REQUIRED ACTION: In the entries below, begin at the line with "[224,364,380,379] de 1" and stop after the line with "[65,335,103,347] [65,356,91,368] [65,377,127,392]"; output those lines exactly and omit the pictures.

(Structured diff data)
^^^^^^^^

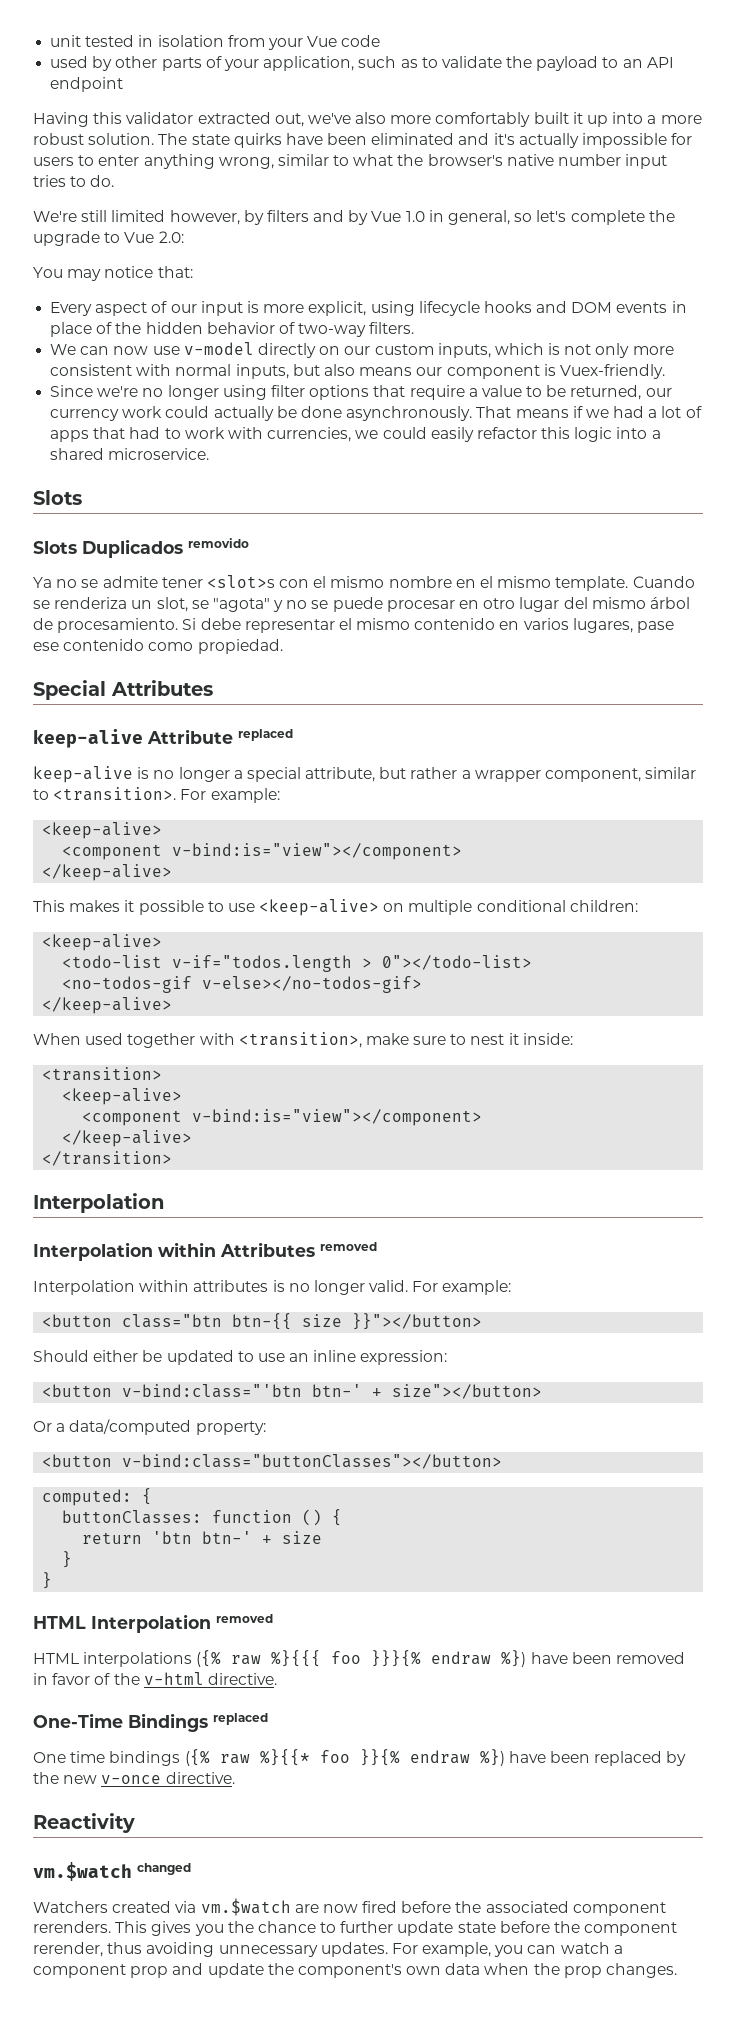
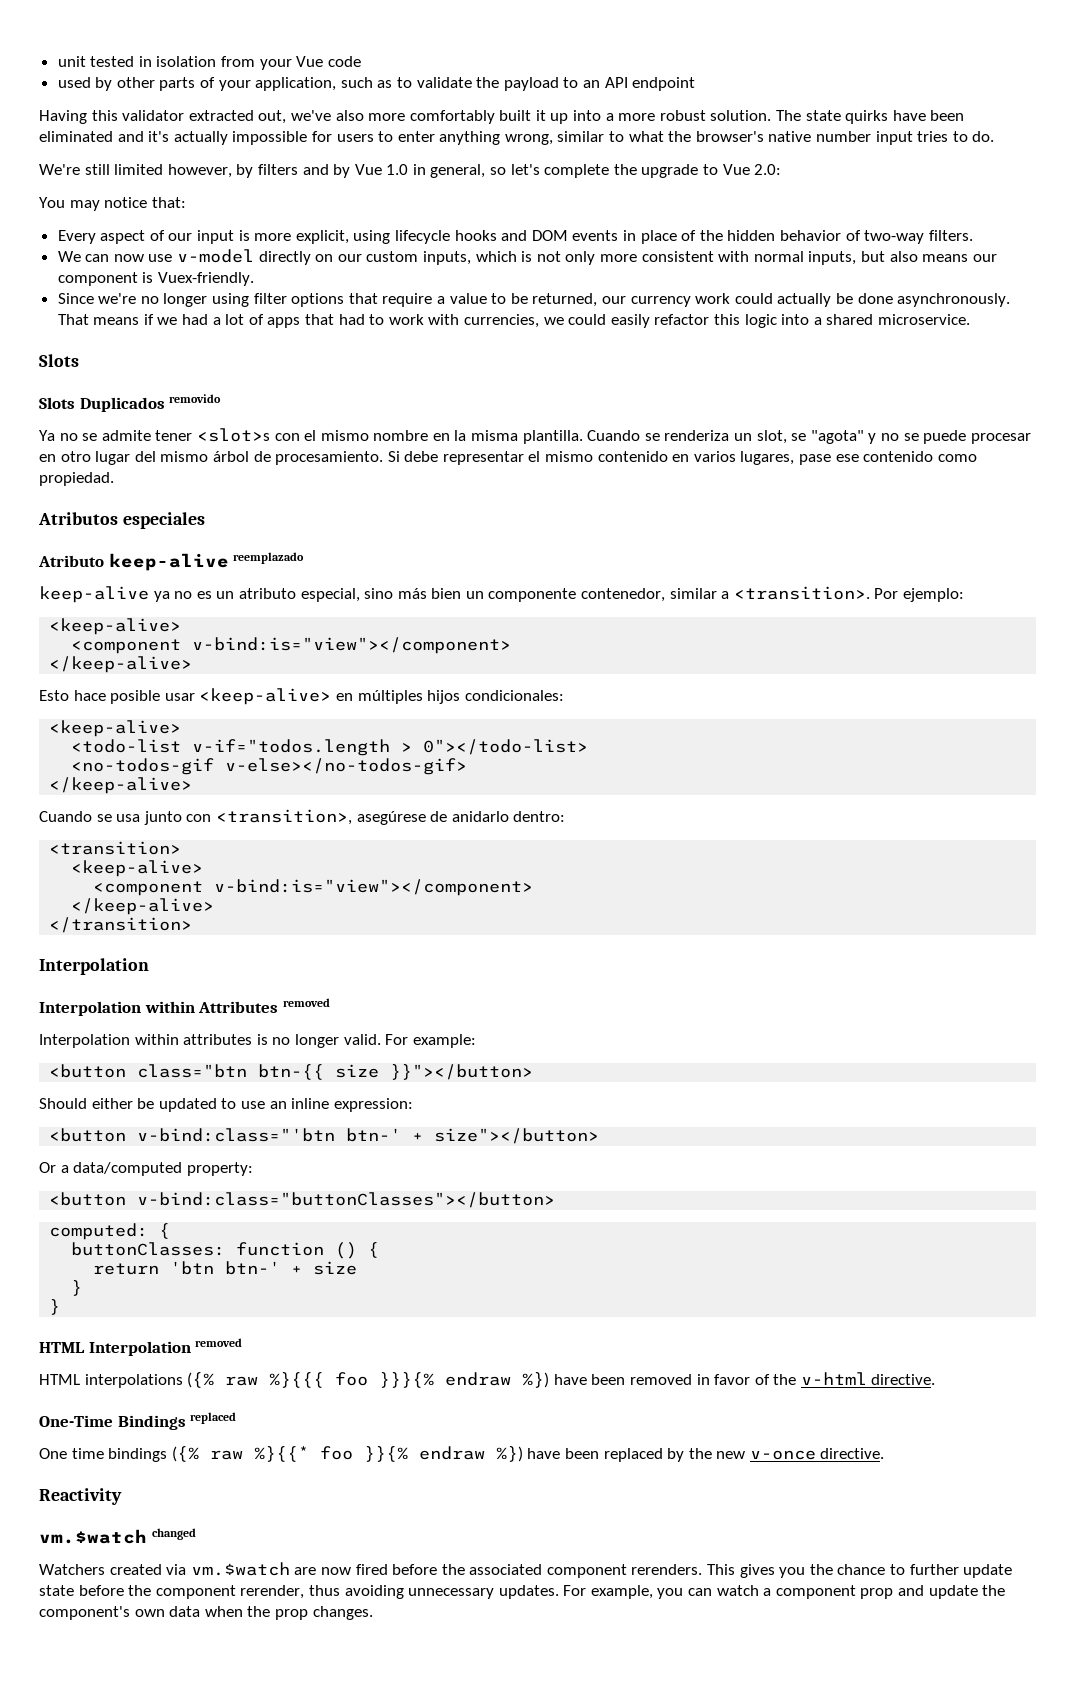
[480,576,629,591] el mismo template. -> [454,430,583,444] la misma plantilla.
[33,680,213,700] [33,729,293,748] [33,766,697,783] [33,787,280,803] [42,822,163,839] [62,843,463,860] [42,864,173,881] [33,899,638,916] Special Attributes // keep-alive Attribute replaced // keep-alive is no longer a special attribute, but rather a wrapper component, similar to <transition>. For example: // <keep-alive> // <component v-bind:is="view"></component> // </keep-alive> // This makes it possible to use <keep-alive> on multiple conditional children: -> [38,512,205,529] [38,552,305,571] [39,586,965,603] [49,618,182,635] [71,637,512,654] [49,656,193,673] [39,688,564,705] Atributos especiales // Atributo keep-alive reemplazado // keep-alive ya no es un atributo especial, sino más bien un componente contenedor, similar a <transition>. Por ejemplo: // <keep-alive> // <component v-bind:is="view"></component> // </keep-alive> // Esto hace posible usar <keep-alive> en múltiples hijos condicionales:
[33,1032,573,1048] When used together with <transition>, make sure to nest it inside: -> [39,809,566,825] Cuando se usa junto con <transition>, asegúrese de anidarlo dentro:

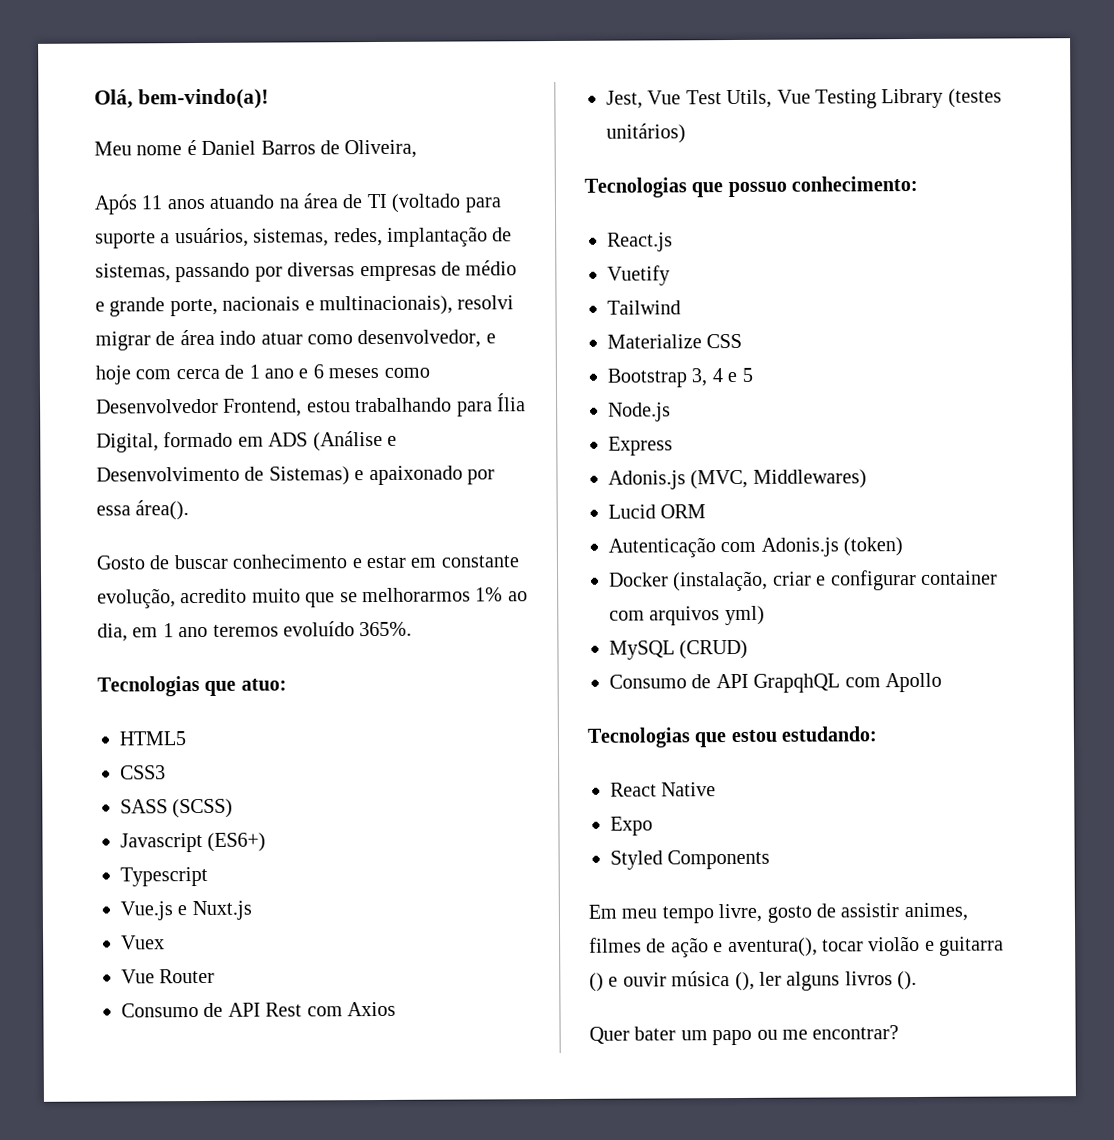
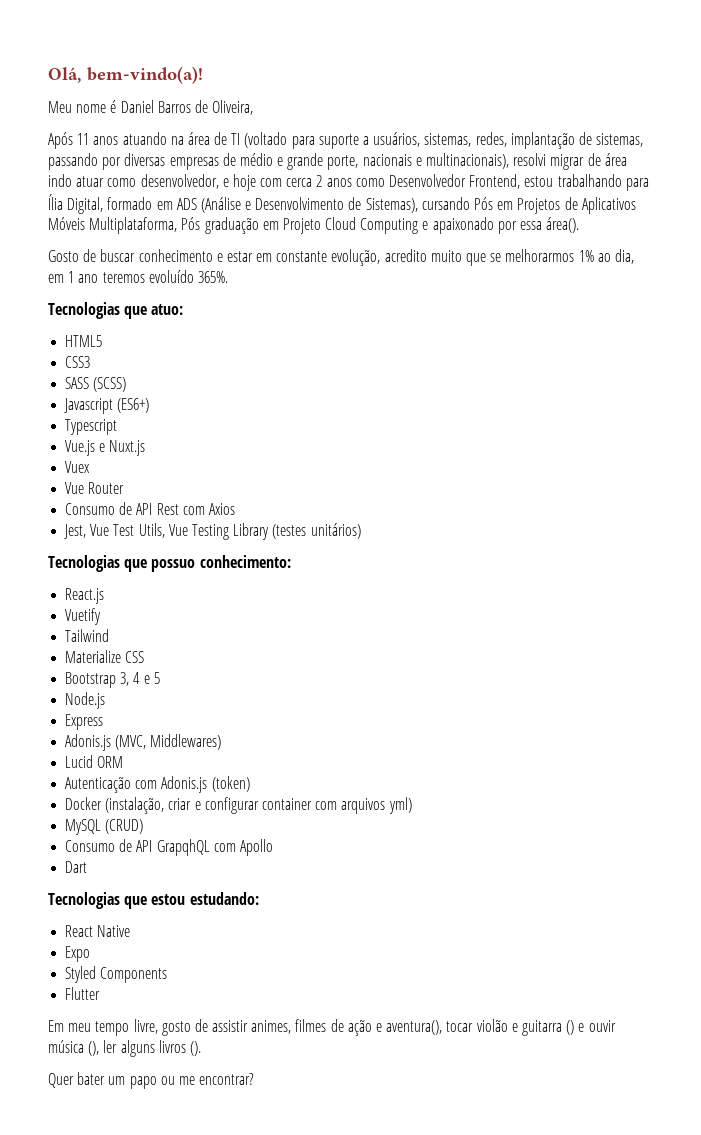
[224,364,380,379] de 1 ano e 6 meses -> [316,175,352,187] 2 anos
[268,466,350,486] Sistemas) -> [365,197,636,214] [48,217,419,234] Sistemas), cursando Pós em Projetos de Aplicativos Móveis Multiplataforma, Pós graduação em Projeto Cloud Computing
(942, 682) none -> [65,861,88,873] // Dart
(771, 859) none -> [65,987,101,1000] // Flutter

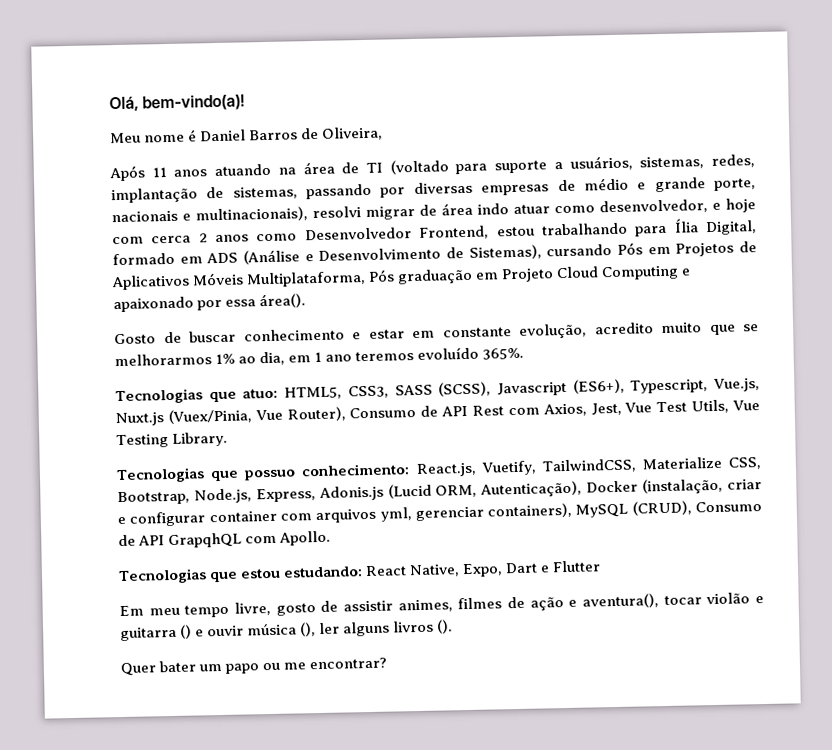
[65,335,103,347] [65,356,91,368] [65,377,127,392] [64,398,150,414] [65,419,118,435] [65,440,146,456] [65,461,91,473] [65,482,125,494] // HTML5 // CSS3 // SASS (SCSS) // Javascript (ES6+) // Typescript // Vue.js e Nuxt.js // Vuex // Vue Router // -> [284,378,761,400] [115,406,346,427] HTML5, CSS3, SASS (SCSS), Javascript (ES6+), Typescript, Vue.js, Nuxt.js (Vuex/Pinia, Vue Router),
[208,503,235,515] Axios // -> [542,403,587,417] Axios,
[233,523,361,540] Library (testes unitários) -> [172,431,229,447] Library.
[65,588,105,604] [65,608,102,625] [65,629,110,642] [65,650,145,663] [65,672,160,688] [65,692,106,709] [65,714,104,730] [65,734,222,751] [65,755,124,768] [65,776,250,793] // React.js // Vuetify // Tailwind // Materialize CSS // Bootstrap 3, 4 e 5 // Node.js // Express // Adonis.js (MVC, Middlewares) // Lucid ORM // Autenticação com Adonis.js (token) // -> [415,456,761,478] [117,480,583,506] React.js, Vuetify, TailwindCSS, Materialize CSS, Bootstrap, Node.js, Express, Adonis.js (Lucid ORM, Autenticação),
[388,797,412,814] [65,819,144,835] yml) // MySQL (CRUD) // -> [379,500,692,522] yml, gerenciar containers), MySQL (CRUD),
[239,839,273,856] [65,861,88,873] Apollo // Dart -> [279,530,332,546] Apollo.
[65,925,131,937] [65,946,91,962] [65,966,168,983] // React Native // Expo // Styled Components // -> [365,562,551,578] React Native, Expo, Dart e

^^^^^^^^

TASK RESPONSE:
[224,364,380,379] de 1 ano e 6 meses -> [316,175,352,187] 2 anos
[268,466,350,486] Sistemas) -> [365,197,636,214] [48,217,419,234] Sistemas), cursando Pós em Projetos de Aplicativos Móveis Multiplataforma, Pós graduação em Projeto Cloud Computing
(942, 682) none -> [65,861,88,873] // Dart
(771, 859) none -> [65,987,101,1000] // Flutter

[65,335,103,347] [65,356,91,368] [65,377,127,392] [64,398,150,414] [65,419,118,435] [65,440,146,456] [65,461,91,473] [65,482,125,494] // HTML5 // CSS3 // SASS (SCSS) // Javascript (ES6+) // Typescript // Vue.js e Nuxt.js // Vuex // Vue Router // -> [284,378,761,400] [115,406,346,427] HTML5, CSS3, SASS (SCSS), Javascript (ES6+), Typescript, Vue.js, Nuxt.js (Vuex/Pinia, Vue Router),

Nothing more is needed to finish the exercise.